*** Input for this task

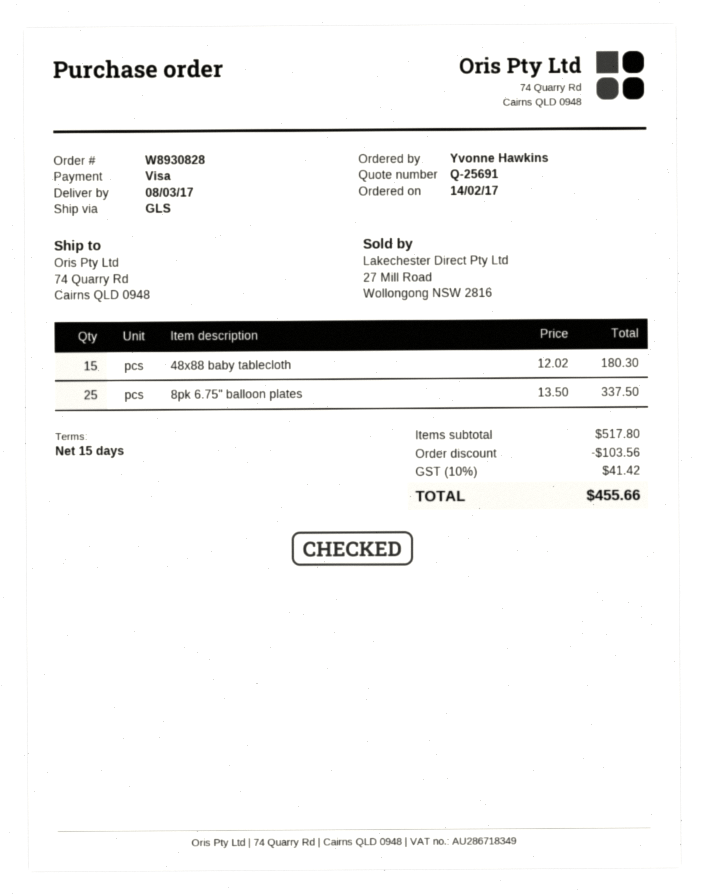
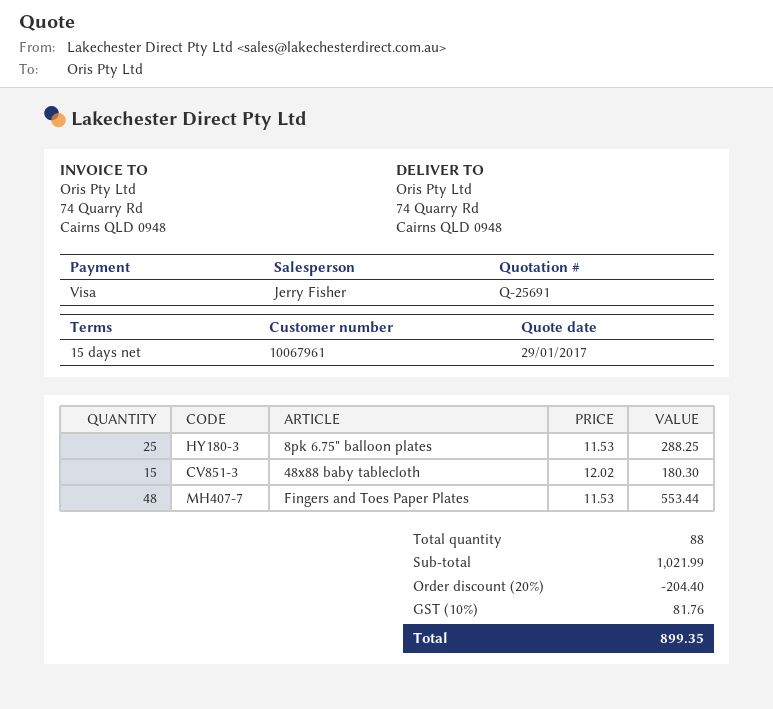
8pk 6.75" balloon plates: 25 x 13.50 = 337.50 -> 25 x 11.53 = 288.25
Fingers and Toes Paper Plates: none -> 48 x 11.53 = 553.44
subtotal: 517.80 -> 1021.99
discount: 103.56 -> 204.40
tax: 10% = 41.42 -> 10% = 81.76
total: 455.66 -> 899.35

******
*** Input for this task

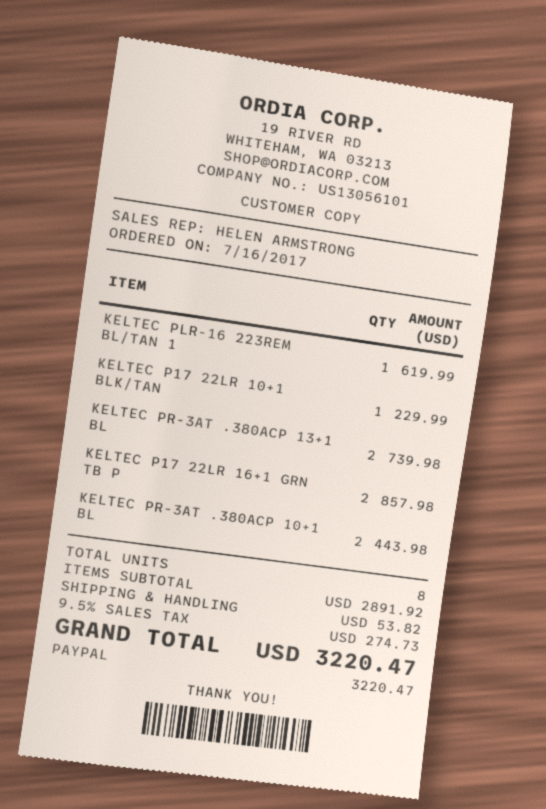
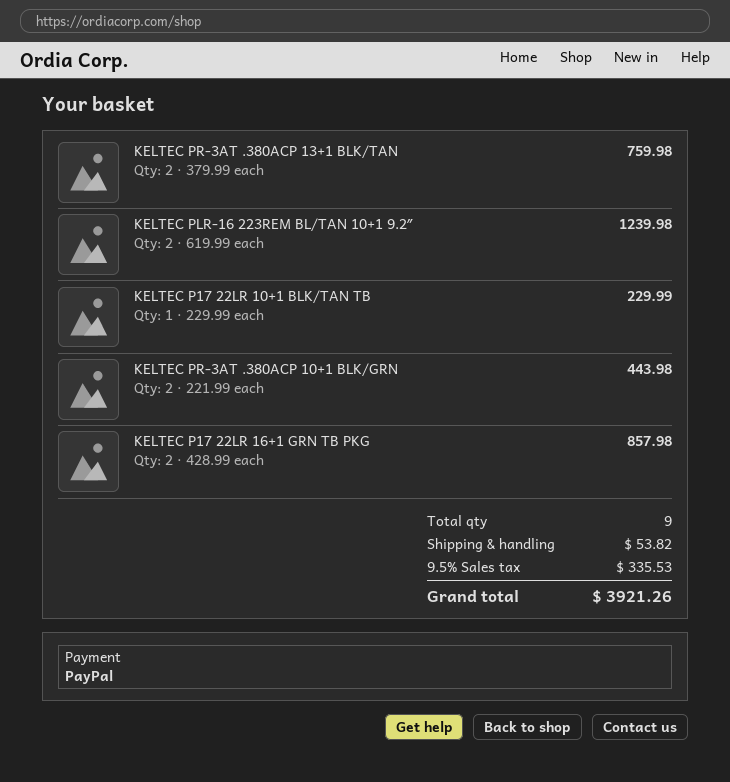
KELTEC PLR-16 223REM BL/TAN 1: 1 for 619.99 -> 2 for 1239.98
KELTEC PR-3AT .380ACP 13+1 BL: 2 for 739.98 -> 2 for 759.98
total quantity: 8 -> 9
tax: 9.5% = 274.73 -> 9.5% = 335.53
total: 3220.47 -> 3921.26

******

How to complete this task
Using the data above, work out how many lines include the word "KELTEC" and give only that number.

Finished exercise
2